The race back to the oil/gas patch by U.S. drilling rigs took a pause, according to Baker Hughes Inc. (BHI). And the shale gale has gotten a bit winded due to previous rig declines, according to an analyst.

Only one U.S. rig returned to service in the inland waters, and there were no returns in the offshore or land categories.

Three U.S. oil rigs returned to action, but two gas-directed rigs left. Four directional units returned, offset by the departure of three horizontals. With the U.S. count only up by one to 463 (440 on land), it was left to Canada to bring the excitement to the latest count of active drilling rigs by Baker Hughes Inc., which was released Friday (July 29).

With spring breakup season in the rearview mirror, Canada added 17 rigs to end the week at 119 running. Alberta gained 12 rigs to end at 79. British Columbia added three units to make 13 running. Saskatchewan lost a rig to end at 21. And Manitoba gained three units, up from zero.

North America ended the week with 582 actives. Twelve Canadian oil rigs came back, joined by five gas-directed units.

In a Friday note, Societe Generale Commodities Research analyst Breanne Dougherty wrote that natural gas production is not likely a bearish or bullish risk to fundamentals through the "denouement" of the storage injection season.

Since mid-May, domestic gas production has averaged 70.6 Bcf/d, with a daily range of 69.4-71.3 Bcf/d. This marks a "tilt" from the December 2014-April 2016 monthly average of 72.2 Bcf/d, she said.
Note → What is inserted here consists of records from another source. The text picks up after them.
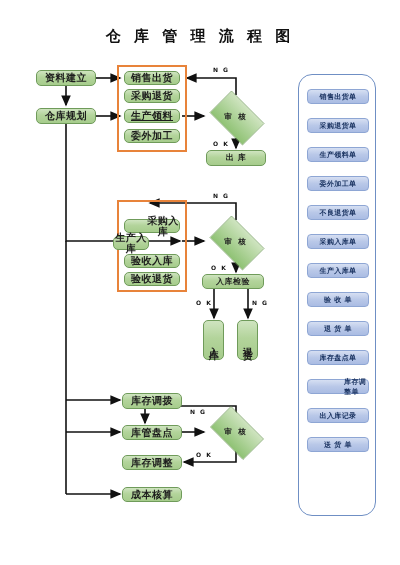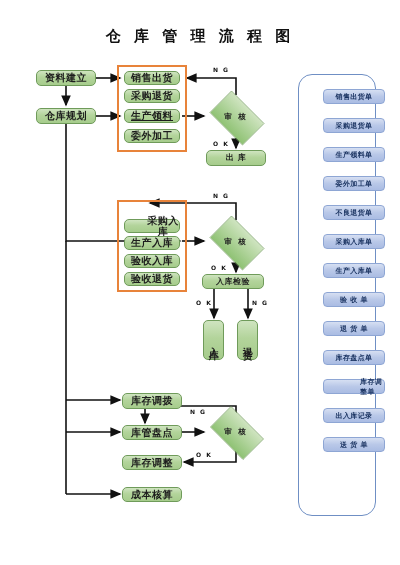--- a/index.html
+++ b/index.html
@@ -72,7 +72,7 @@
     border:1px solid #8ea6d4;border-radius:4px;
     background:linear-gradient(to bottom,#d6dff2 0%,#b9c8e8 50%,#aabce3 100%);
     color:#17305e;font-size:7px;font-weight:bold;letter-spacing:.4px;
-    display:flex;align-items:center;justify-content:center;margin-left:16px;
+    display:flex;align-items:center;justify-content:center;
   }
 </style>
 </head>

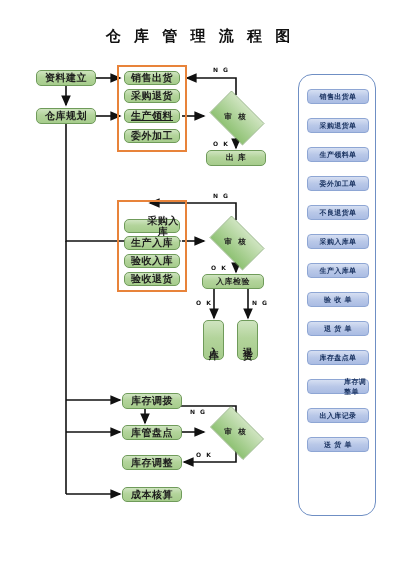--- a/index.html
+++ b/index.html
@@ -152,7 +152,7 @@
   <div class="node big" style="left:206px;top:150px;width:60px;height:16px;">出 库</div>
 
   <div class="node" style="left:124px;top:219px;width:56px;height:14px;padding-left:22px;">采购入库</div>
-  <div class="node" style="left:124px;top:236px;width:56px;height:14px;">生产入库</div>
+  <div class="node" style="left:113px;top:236px;width:36px;height:14px;">生产入库</div>
   <div class="node" style="left:124px;top:254px;width:56px;height:14px;">验收入库</div>
   <div class="node" style="left:124px;top:272px;width:56px;height:14px;">验收退货</div>
 

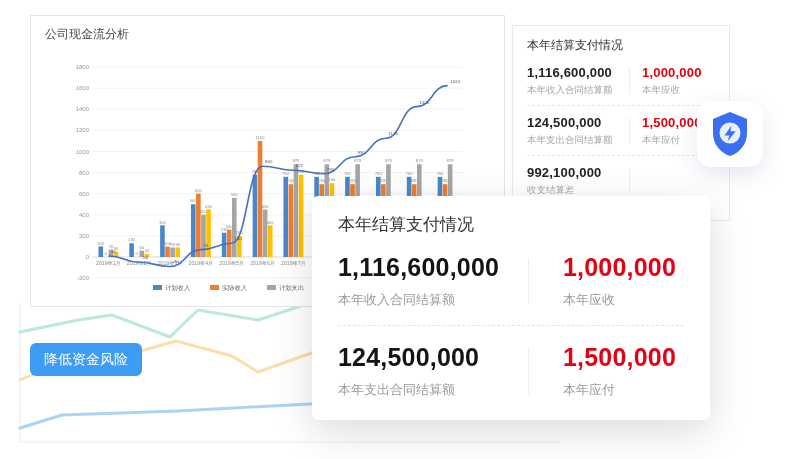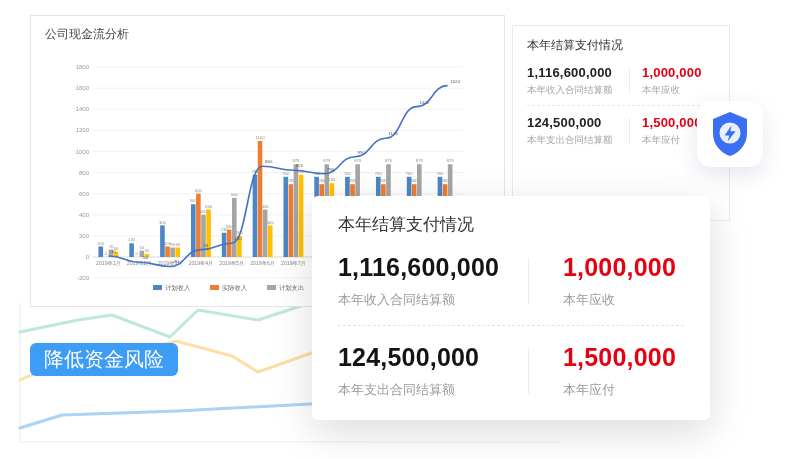--- a/index.html
+++ b/index.html
@@ -272,6 +272,14 @@
     </div>
   </div>
 
+  <div class="srow">
+    <div class="scol-l">
+      <div class="sval">992,100,000</div>
+      <div class="slab">收支结算差</div>
+    </div>
+    <div class="sdiv"></div>
+    <div class="scol-r"></div>
+  </div>
 </div>
 
 <div class="shield-card">

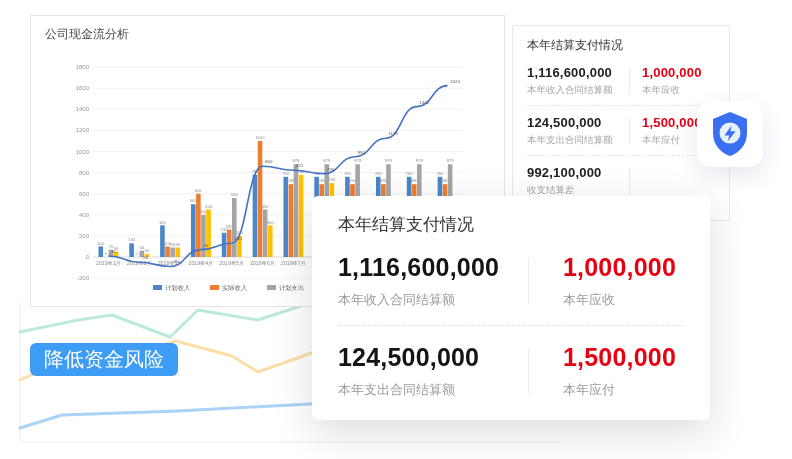--- a/index.html
+++ b/index.html
@@ -58,7 +58,7 @@
   
   .badge{
     position:absolute;left:30px;top:343px;height:33px;line-height:33px;
-    padding:0 14px;border-radius:6px;color:#fff;font-size:20px;z-index:2;
+    padding:0 14px;border-radius:6px;color:#fff;font-size:14px;z-index:2;
   }
 </style>
 </head>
"The tilt in production that appeared in daily data mid-May is also being captured in the most recent EIA Drilling Productivity Report data," she said. "This proves that the core seven shales are being impacted, albeit slowly, by the aggressive downturn of investment/drilling that commenced in early 2015...Any slight month-to-month growth being seen in Utica is being more than offset by declines across the other core shales. Marcellus, the inarguable growth engine for gas production, is estimated to have actually peaked in February."